After years of jumping through scores of regulatory hoops, we finally have a law passed (after nearly a decade of trying, by the way) that is intended to make our lives easier when placing complicated multi-state surplus lines policies. But less than three months away from official implementation, we’re hearing that some are looking to thwart (intentionally or not) one of the central purposes of the Nonadmitted and Reinsurance Reform Act (NRRA). As is usually the case, a lost opportunity here would be a lost opportunity for insurance consumers around the country.

We’re looking at you, NAIC.

That patience thing I was talking about? Hear me out.

In an effort to streamline regulatory burden, enable insurers and brokers to comply with state rules, and provide much-needed insurance protections to consumers, Congress—not the NAIC—enacted the NRRA last July.
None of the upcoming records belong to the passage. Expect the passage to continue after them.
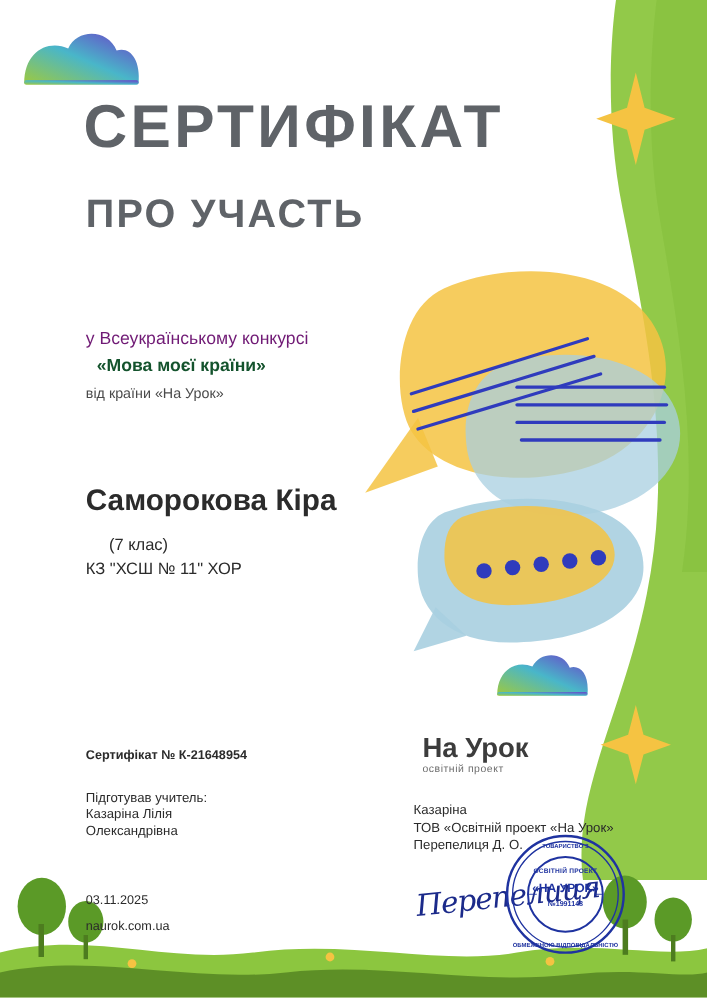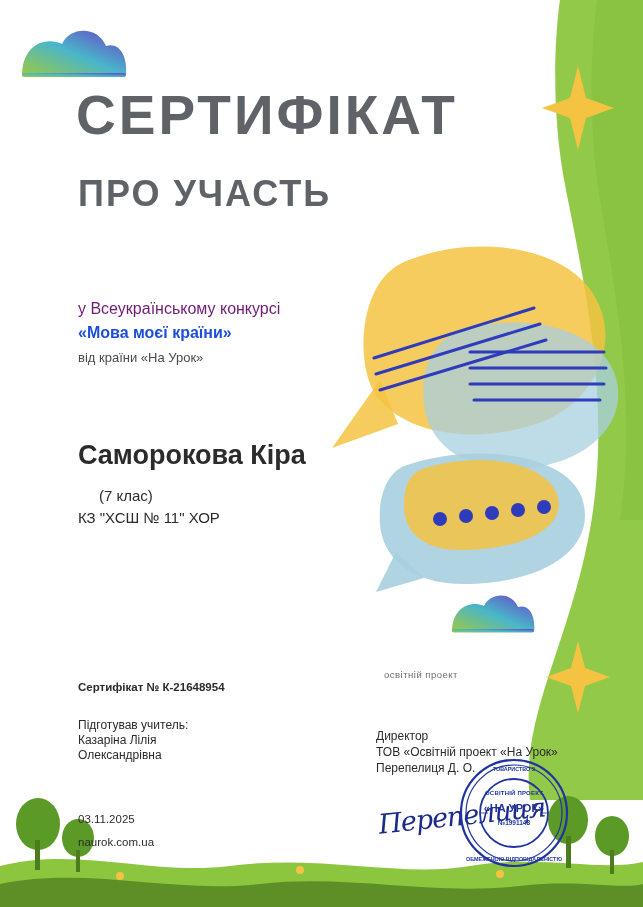--- a/index.html
+++ b/index.html
@@ -62,11 +62,11 @@
   }
   .contest-line2 {
     position: absolute;
-    left: 78px;
+    left: 88px;
     top: 324px;
     font-size: 16px;
     font-weight: bold;
-    color: #1d4ed8;
+    color: #14532d;
   }
   .contest-line3 {
     position: absolute;

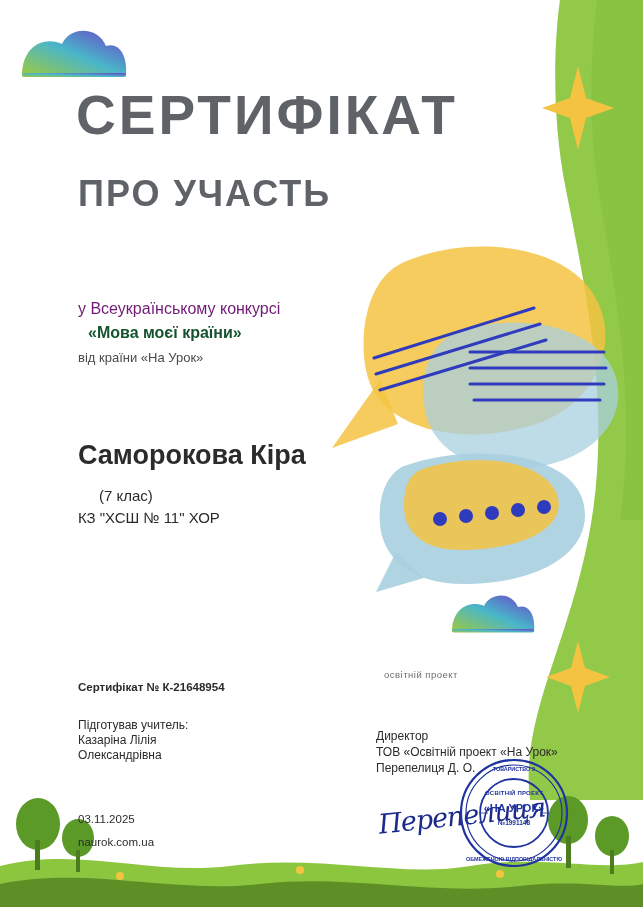--- a/index.html
+++ b/index.html
@@ -342,6 +342,7 @@
 
     <div class="brand">
       <div class="brand-text">
+        <div class="brand-name">На Урок</div>
         <div class="brand-tagline">освітній проект</div>
       </div>
     </div>

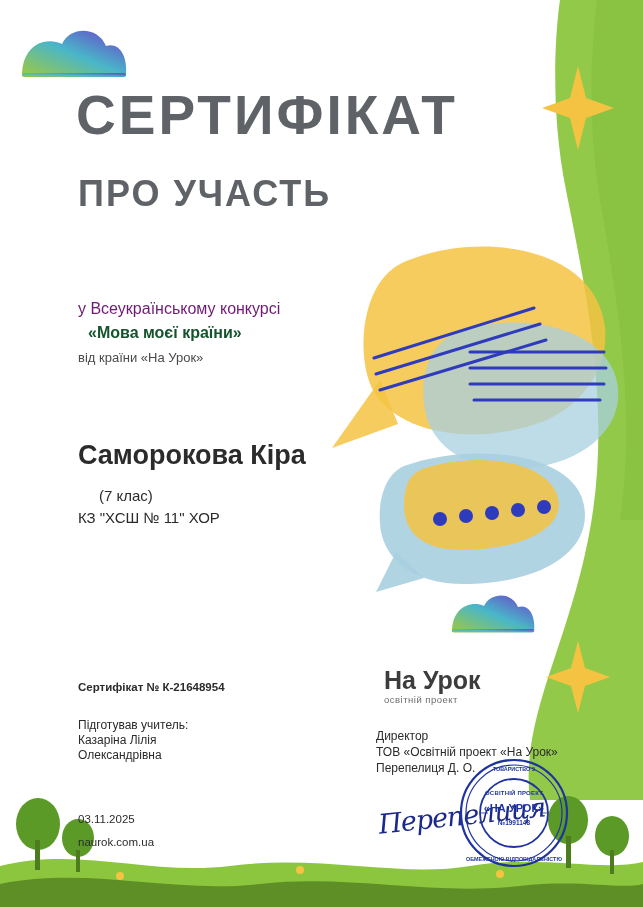--- a/index.html
+++ b/index.html
@@ -347,7 +347,7 @@
       </div>
     </div>
 
-    <div class="sig-role">Директор</div>
+    <div class="sig-role">Казаріна</div>
     <div class="sig-org">ТОВ «Освітній проект «На Урок»</div>
     <div class="sig-person">Перепелиця Д. О.</div>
The law gives sole regulatory authority over surplus lines transactions—including the authority to collect premium taxes—to the home state of the insured. It is a solution to a problem the NAIC, during the debate, admitted that it couldn’t fix. Now it has a long sought-after answer that works for everybody. Could the NAIC possibly drop the ball again? (Ahem, producer licensing?)

We want to be clear: The states are not required to do anything under NRRA with respect to surplus lines premium taxes.
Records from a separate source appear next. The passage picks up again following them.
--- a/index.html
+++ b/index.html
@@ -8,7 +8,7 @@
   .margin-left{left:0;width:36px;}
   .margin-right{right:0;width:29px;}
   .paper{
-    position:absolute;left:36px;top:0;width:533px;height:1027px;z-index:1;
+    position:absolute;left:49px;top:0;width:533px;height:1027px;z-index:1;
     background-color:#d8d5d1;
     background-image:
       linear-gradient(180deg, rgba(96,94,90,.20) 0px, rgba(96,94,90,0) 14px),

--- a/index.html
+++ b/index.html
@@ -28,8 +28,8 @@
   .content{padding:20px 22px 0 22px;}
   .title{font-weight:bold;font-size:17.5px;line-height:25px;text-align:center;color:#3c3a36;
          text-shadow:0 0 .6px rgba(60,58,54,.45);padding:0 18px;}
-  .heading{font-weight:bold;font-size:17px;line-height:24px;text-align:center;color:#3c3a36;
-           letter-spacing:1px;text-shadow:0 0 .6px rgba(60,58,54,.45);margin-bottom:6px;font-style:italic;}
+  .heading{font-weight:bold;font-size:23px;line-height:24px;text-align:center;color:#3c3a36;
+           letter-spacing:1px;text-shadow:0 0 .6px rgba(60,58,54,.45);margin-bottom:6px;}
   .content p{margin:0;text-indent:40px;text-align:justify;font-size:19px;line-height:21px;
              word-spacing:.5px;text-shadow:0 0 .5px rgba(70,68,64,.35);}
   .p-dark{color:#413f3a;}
Our member firms are trying to do business, and the inability of state regulators and legislators to adopt such a simple and desperately needed regulatory change is unfathomable. It’s not rocket science. My point is that the NRRA is smart. It will save time and money and prevent headaches. It’s got a ton of potential.

In enacting the NRRA, Congress sought to permit states to allocate surplus lines premium taxes among themselves pursuant to a single, uniform tax-sharing compact. More than one agreement or approach to sharing taxes would spoil one of the fundamental objectives of the NRRA: to provide a simpler, uniform tax reporting and payment process with a single payment, to the insured’s home state, for each transaction. We are troubled by this, and you should be, too.
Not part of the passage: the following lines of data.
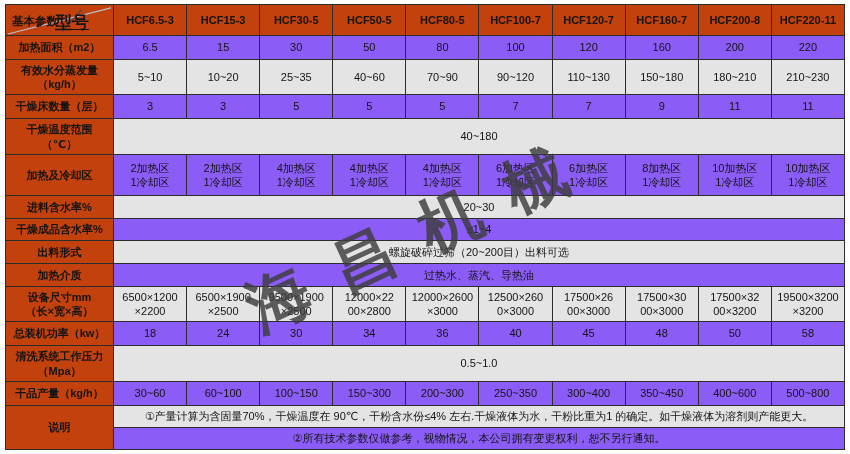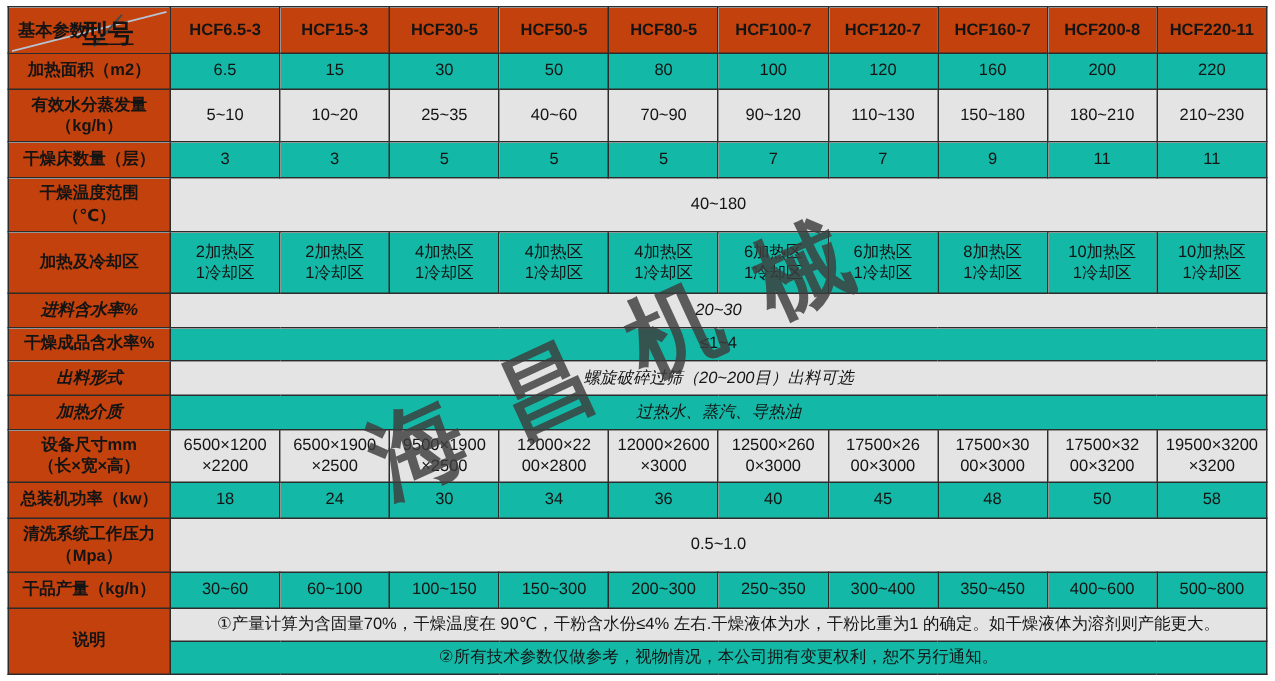--- a/index.html
+++ b/index.html
@@ -29,7 +29,7 @@
   col.c-label{width:108px;}
   .blue{background:#c2410c;}
   .g{background:#e4e4e4;}
-  .w{background:#14b8a6;}
+  .w{background:#8b5cf6;}
   th{font-weight:bold;font-size:11px;}
   td.lbl{
     text-align:left;

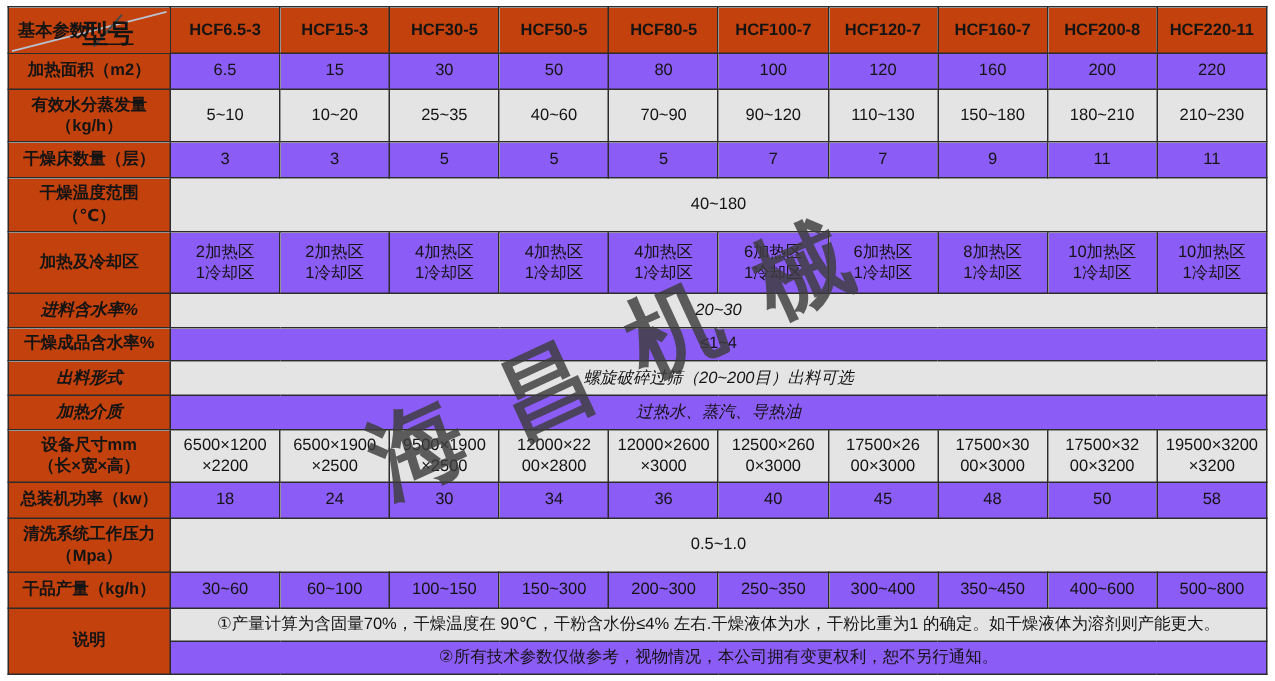--- a/index.html
+++ b/index.html
@@ -49,7 +49,7 @@
   tr.rh35 td{height:32px;}
   tr.rh36 td{height:33px;}
   tr.rh41 td{height:38px;}
-  tr.rh23 td{height:20px;font-style:italic;}
+  tr.rh23 td{height:20px;}
   tr.rh22 td{height:19px;margin-top:24px;}
   
   td.corner{position:relative;padding:0;}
Implementation of the NRRA’s surplus lines provisions offers the states a prime opportunity to reform surplus lines regulatory requirements and processes. Indeed, the law encourages the states to institute comprehensive reforms leading to uniform regulatory requirements across the country in all areas of surplus lines regulation—tax allocation and reporting, broker licensing, declinations, insurer eligibility and sophisticated consumer standards. But the NAIC took on only the tax allocation issue—fearful that some states might make out better than others.

So starting July 21, 100% of the premium taxes due on a surplus lines policy will be payable to only one state, the home state of the insured, in accordance with the laws of that state. Thereafter, it is up to that state to determine the extent to which it will share any of the surplus lines premium tax with other states.

We want to be clear: The states are not required to do anything under NRRA with respect to surplus lines premium taxes. The provisions of the law will take effect in July whether or not the states act or the NAIC urges them to adopt more than just the tax allocation process. But if a continued patchwork governing the allocation of surplus lines remains in place, regulators and licensees alike will face unrelenting confusion. Been there, done that. No, thank you. The clock is ticking. The protections are in place. We’re lobbing a softball at you, NAIC. Why can’t you knock this one out of the park?